Léopold DASSI NDJIDJOU
« La politique est un jeu dont les Bongo sortent toujours vainqueurs »,
Ce vieux dicton qui a bercé la vie politique depuis 1967, s’en est allé en vrille ce mercredi 30 août 2023 avec l’irruption des militaires sur la scène. Tout s’est passé un peu comme s’il y avait une affaire dans l’affaire. Alors que la challenger direct d’Ali Bongo Ondimba, Albert Ondo Ossa avait déjà commencé à tempêter au soir du 26 à la fermeture des bureaux de vote, le pouvoir avait créé des sensations en coupant internet et en suspendant certaines chaînes internationales. Bien plus, ces élections générales se sont tenues un peu comme dans une grande discrétion car ni les observateurs internationaux, ni les journalistes étrangers n’ont pu obtenir une accréditation pour la couverture de ces consultations.
Le Gabon était donc déjà coupé du monde par le régime qui s’apprêtait, peut-on penser, à frustrer comme de coutume les Gabonais de leur choix, de leur vote. Arrivé aux affaires en 1967 à la mort de Léon Mba dont il était le vice-président, Omar Bongo Ondimba n’a connu de véritables soubresauts politiques qu’en décembre1993. Son challenger est Paul Mba Abessole, du Rassemblement national des bûcherons qui conteste vivement les 26,5 % des suffrages qui lui sont attribués alors que le président sortant Omar Bongo glanait 51,20%. « Une tricherie », « une manipulation » de la victoire du peuple gabonais dont certains acteurs de la scène à cette époque reconnaissent la victoire sans ambages de l’opposant.

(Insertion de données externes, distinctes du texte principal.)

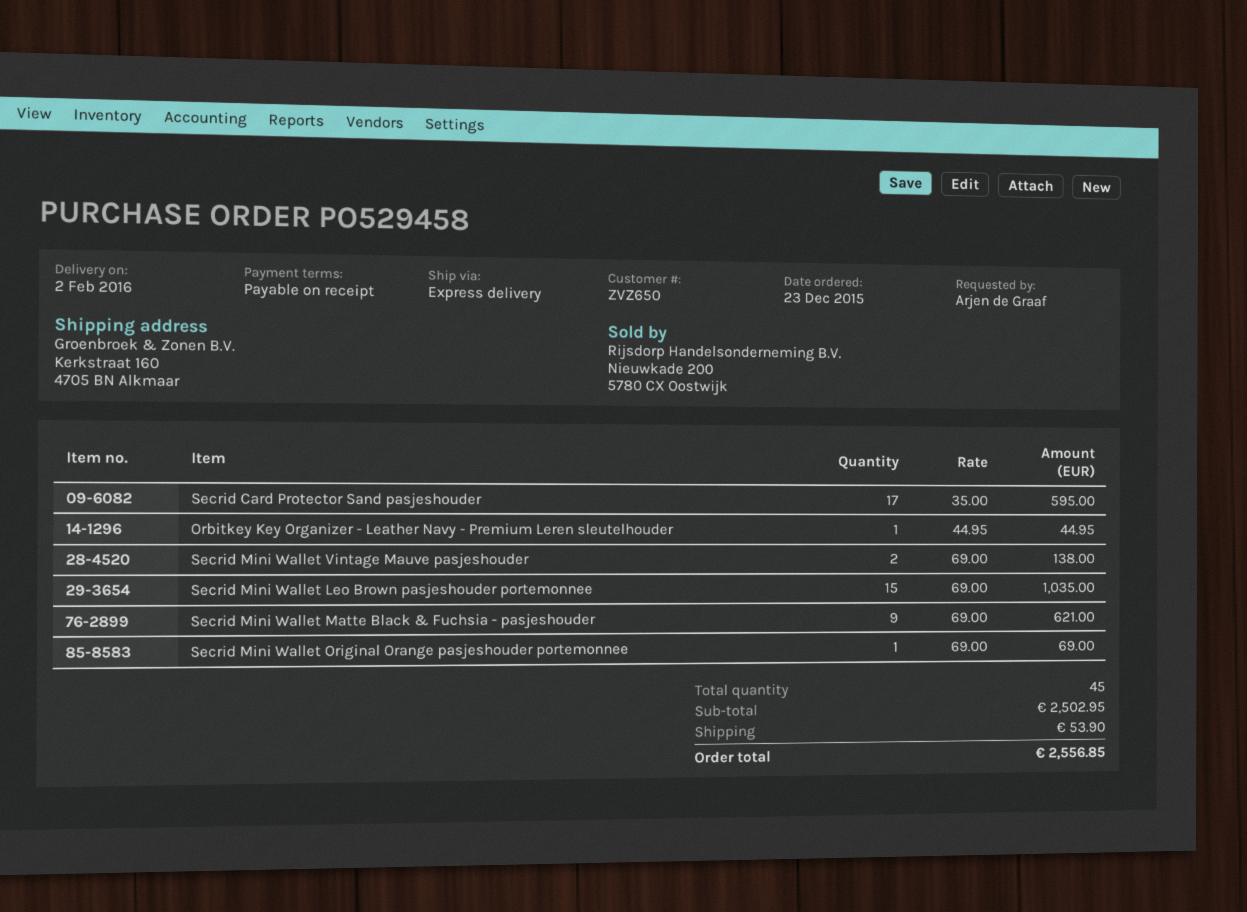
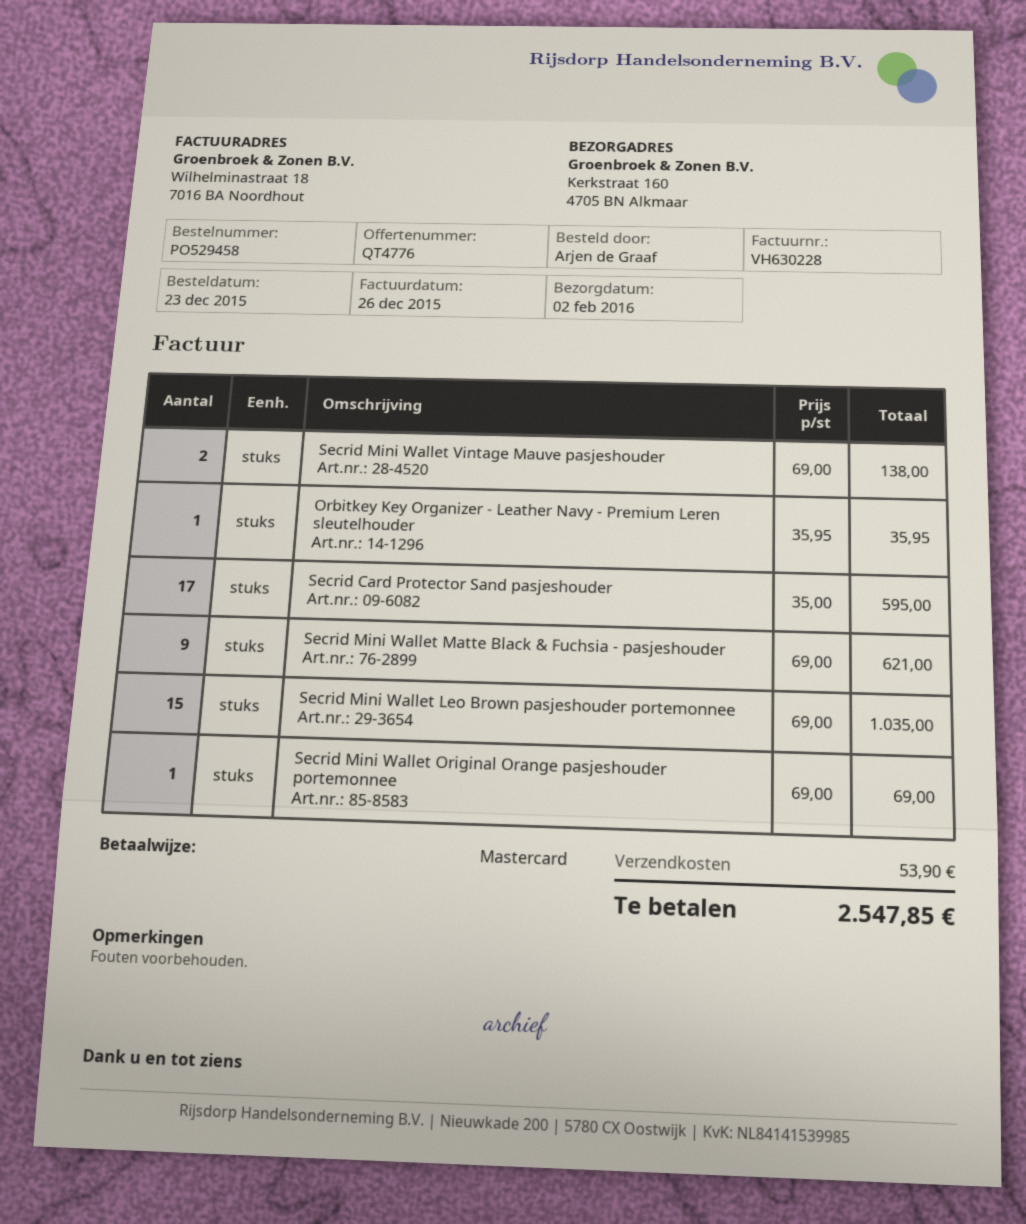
Orbitkey Key Organizer - Leather Navy - Premium Leren sleutelhouder: 1 x 44.95 = 44.95 -> 1 x 35.95 = 35.95
total: 2556.85 -> 2547.85

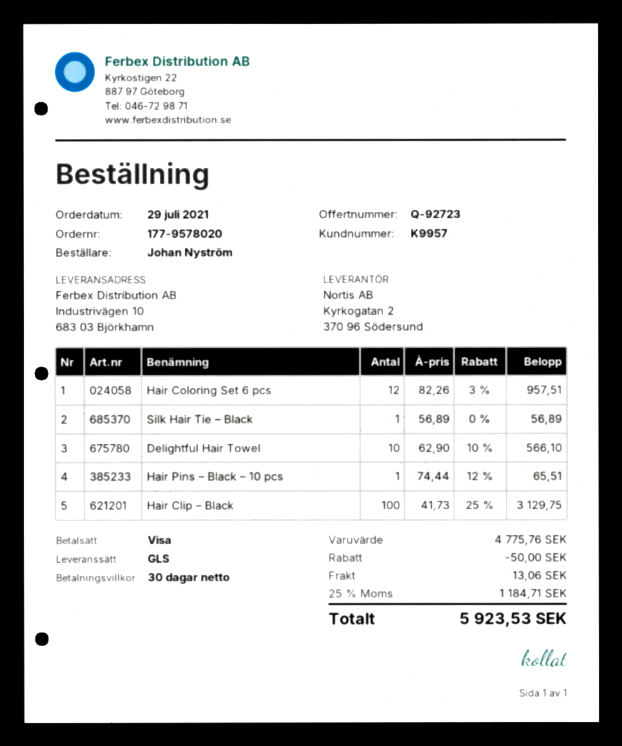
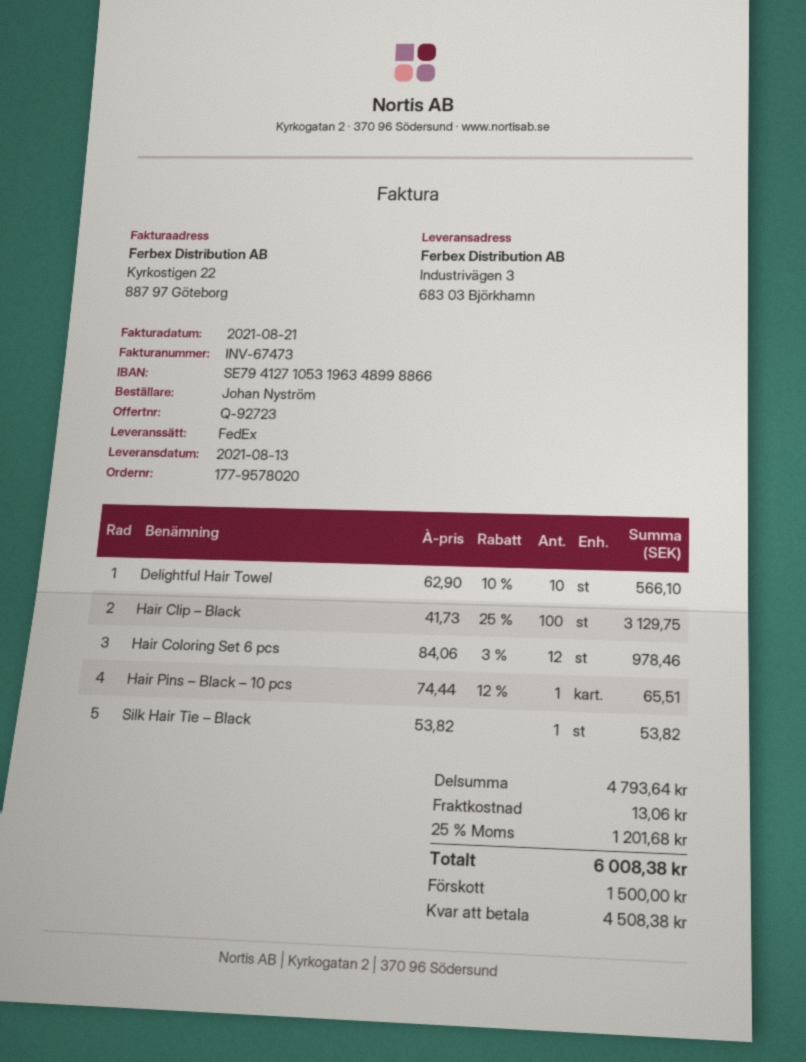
shipping method: GLS -> FedEx
ship to: Industrivägen 10, 683 03 Björkhamn -> Industrivägen 3, 683 03 Björkhamn
Hair Coloring Set 6 pcs: 12 x 82.26 - 3% = 957.51 -> 12 x 84.06 - 3% = 978.46
Silk Hair Tie – Black: 1 x 56.89 = 56.89 -> 1 x 53.82 = 53.82
subtotal: 4775.76 -> 4793.64
discount: 50.00 -> none
tax: 25% = 1184.71 -> 25% = 1201.68
total: 5923.53 -> 6008.38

D’ailleurs, il est reconnu qu’alors que le dépouillement était encore en cours, le ministre de l’Administration en charge des Elections de l’époque,un certain Antoine Mboumbou Miyakou, ira à la télévision nationale annoncer la victoire d’Omar, suscitant l’ire des opposants. Plus tard, Paul Mba Abessole reconnaîtra qu’Omar Bongo lui a avoué qu’il avait gagné mais qu’il n’était pas prêt pour diriger le Gabon. Les bandes sonores ou les documentaires du journaliste Alain Foka, « les archives d’Afrique », existent à ce sujet. Le deuxième soubresaut qui a failli emporter le régime Bongo est arrivé en 2009 à la mort du père. Le « monstre » est André Mba Obame, toujours un Fang comme le père Mba Abessole, ami intime d’Ali Bongo Ondimba, un « fils adoptif » d’Omar Bongo qui a grandi au palais, natif de Medouneu, dans la province du Woleu- Ntem.

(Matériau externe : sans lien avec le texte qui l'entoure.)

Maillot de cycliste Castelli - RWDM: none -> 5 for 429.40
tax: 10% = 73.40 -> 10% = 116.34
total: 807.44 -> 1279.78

La compétition électorale prendra rapidementles allures de guerre fratricide entre les eux frères jumeaux d’Omar Bongo. Au finish, Ali Bongo est déclaré vainqueur avec 41,73 % des voix contre 25,88% attribués à André Mba Obame. Le Gabon s’enflamme dès que les résultats sont rendus publics. Au finish, le perdant sera empoisonné et mourra au Cameroun à Yaoundé en avril 2015. L’autre tempête qui aura agité le pouvoir des Bongo viendra de Jean Ping, très sérieux challenger d’Ali Bongo à l’élection présidentielle du 27 août 2016. Les deux sont au coude à coude. Le fils de Bongo a 49,80% alors que le natif d’Omboué dans l’Ogooué maritime enregistre48,23%. Résultats très serrés et étriqués qui en disent long sur la dimension de la contestation. Dans ce sillage, affaibli par accident vasculaire cérébral (Avc) depuis octobre 2018, c’est avec des points en moins qu’il est reparti dans l’arène le 26 août dernier pour affronter in autre cador, Albert Ondo Ossa.

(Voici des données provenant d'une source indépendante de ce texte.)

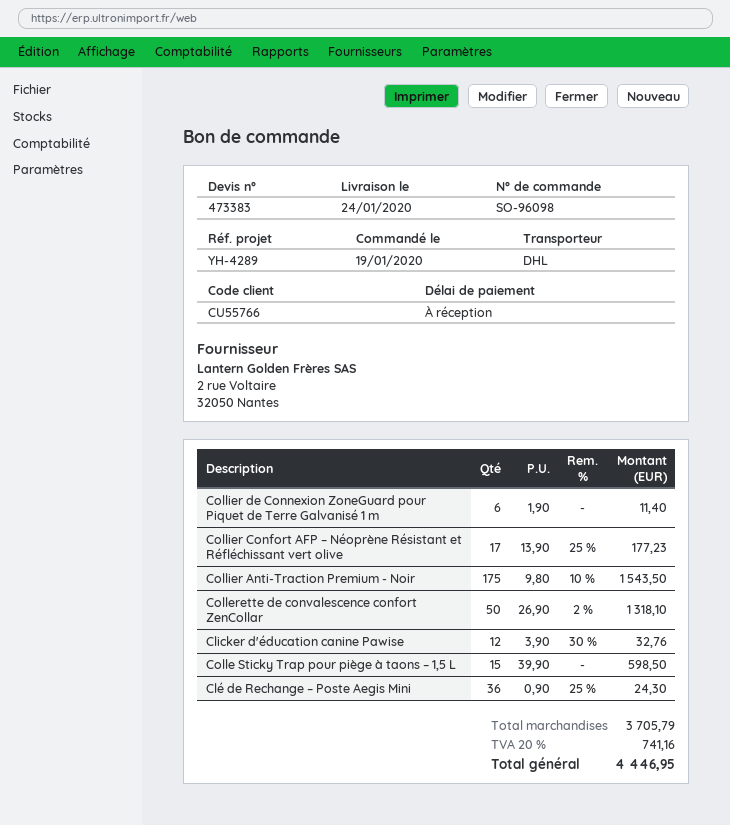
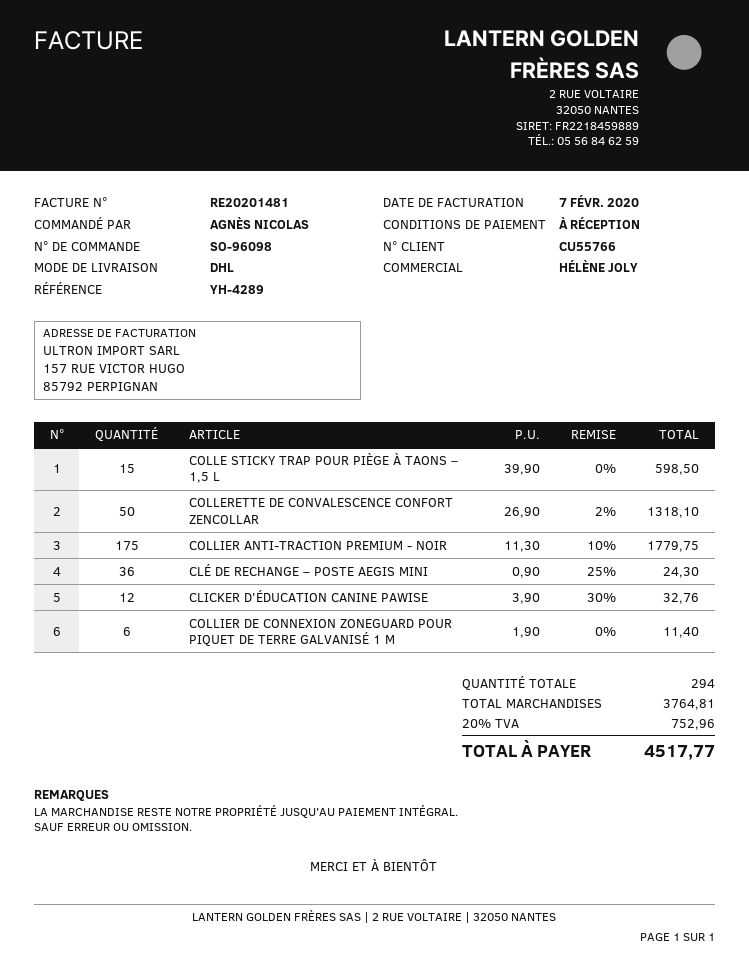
Collier Confort AFP – Néoprène Résistant et Réfléchissant vert olive: 17 x 13.90 - 25% = 177.23 -> none
Collier Anti-Traction Premium - Noir: 175 x 9.80 - 10% = 1543.50 -> 175 x 11.30 - 10% = 1779.75
subtotal: 3705.79 -> 3764.81
tax: 20% = 741.16 -> 20% = 752.96
total: 4446.95 -> 4517.77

Cette fois, alors que les résultats sont donnés au petit matin de ce mercredi 30 août, l’armée va entrer en scène pour siffler la fin de la récréation. Les Bongo sont out, et les urnes qui ont été longtemps manipulées ne disent plus rien à grand monde. Les 64,27 % des suffrages du pouvoir sortant ou les 30,77 % d’Albert Ondo Ossa sont juste des pourcentages sans ancrage populaire aux yeux de la Grande muette qui a suspendu les Institutions, dissout le gouvernement, fermé les frontières et surtout annulé les élections du 26 aout dernier.